When Shackles, Thorn, and Twentyseven-Ten met with the rest to spar and exercise, Pearl was polite to them, but did not press intimacy beyond what they invited, nor go out of her way to make them feel welcome.

She rather enjoyed keeping them a little at a distance. It made impressing them easier.

Even within her more comfortable relationship with Righteous Drum and Honey Dream, Pearl did not like admitting that she was being tormented by nightmares. It felt a little too much as if she were reverting to being a child who was having “bad dreams.”

To Pearl’s relief, neither of the Landers took this attitude.

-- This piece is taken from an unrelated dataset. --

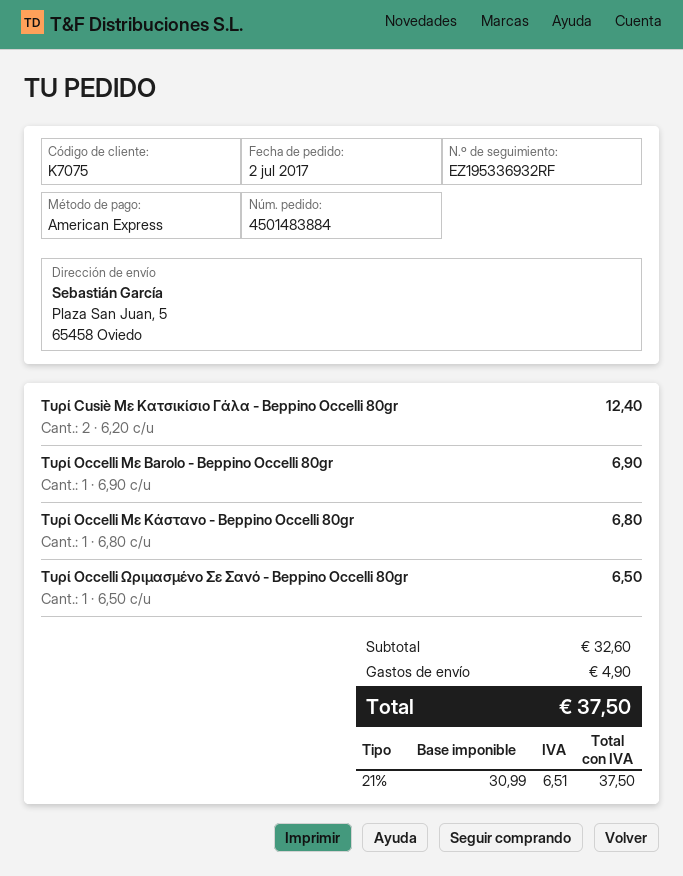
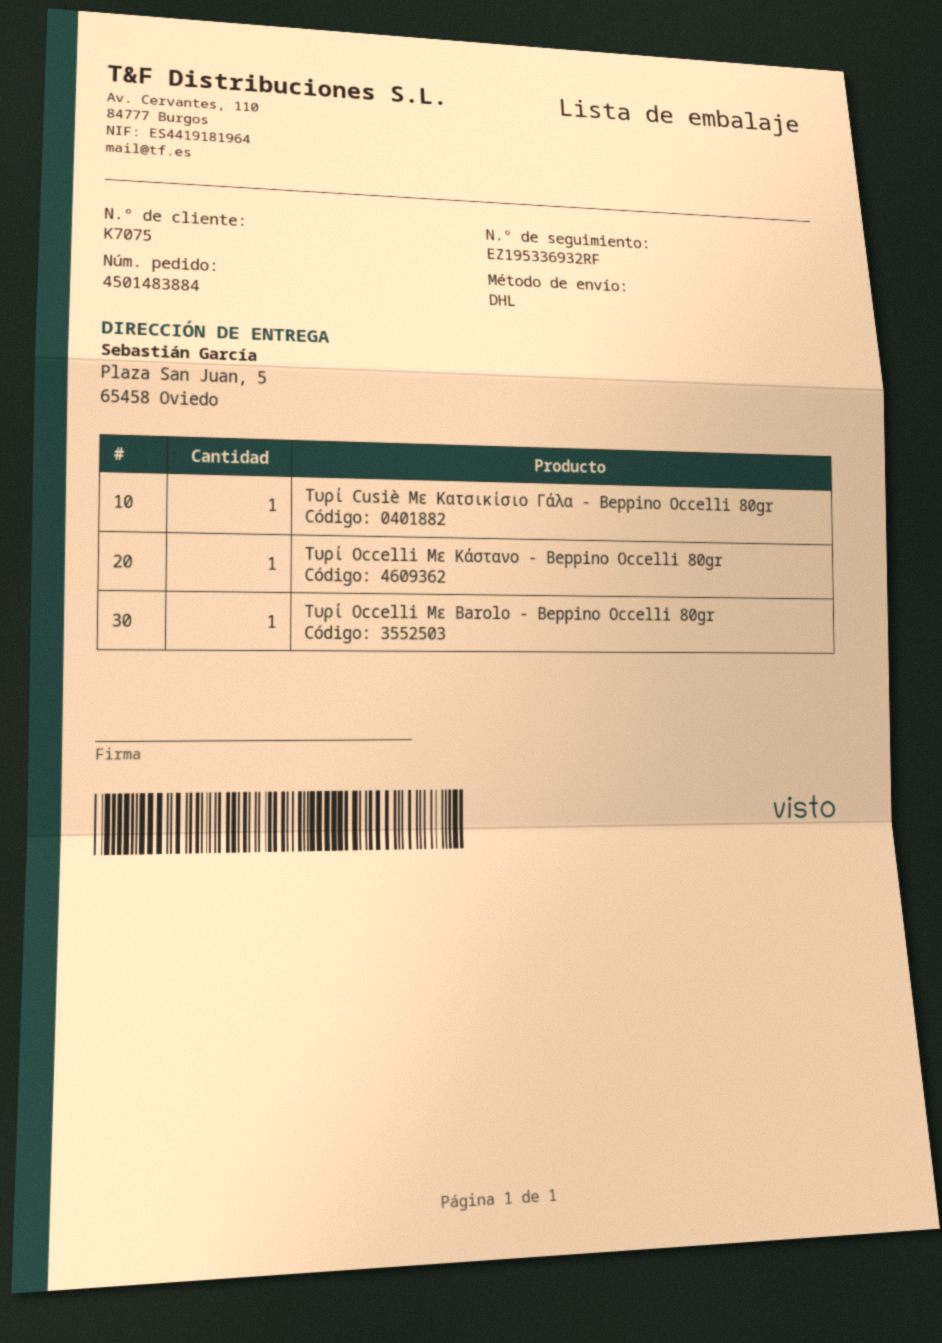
Τυρί Cusiè Με Κατσικίσιο Γάλα - Beppino Occelli 80gr: 2 -> 1
Τυρί Occelli Ωριμασμένο Σε Σανό - Beppino Occelli 80gr: 1 -> none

“Communication through and attack via dreams are both well known in the Lands Born from Smoke and Sacrifice,” Righteous Dream said. “Is it not the same here?”

“I suppose it isn’t,” Pearl said. “Or at least not so common that we take such occurrences as matter-of-factly.”

One great advantage of Pearl’s confession was that, with the help and considerable skills of Righteous Drum and Honey Dream at their disposal, the auguries went much faster. They continued to use the Orphans’ methods. Peculiar as they were, it was easier to teach Righteous Drum and Honey Dream something of the Orphans’ symbolism than it would have been to re-educate the rest of them. The materials were at hand, and, as Righteous Drum said when he understood the form, very efficient.

“Easier on the turtles, too,” Honey Dream said with a glint of humor in her eyes.

Pearl recalled how turtle shells had been among the items used for divination by the ancient Chinese. Apparently this practice had passed to the Lands as well.

Methodically, they set about clearing various of the Orphans from complicity. They started with Shen Kung, the Dragon, because they might need his considerable knowledge and ability.

Nissa had offered to have herself checked, and only smiled when Pearl admitted she’d already done the necessary auguries.

“That’s okay, Pearl,” Nissa said. “I double-checked you, too.”

Once Pearl would have been shocked by this, but by now she’d learned that despite her warm and maternal outer affect, Nissa was quite in de pen dent and decisive. Doubtless Nissa had decided that Pearl could not be trusted to be suitably critical of herself.

They had cleared Shen and were working on Deborah when Honey Dream articulated what Pearl knew they all must have been thinking.

“Desperate Lee is long past due for his report. Shouldn’t we be checking on him and the others?”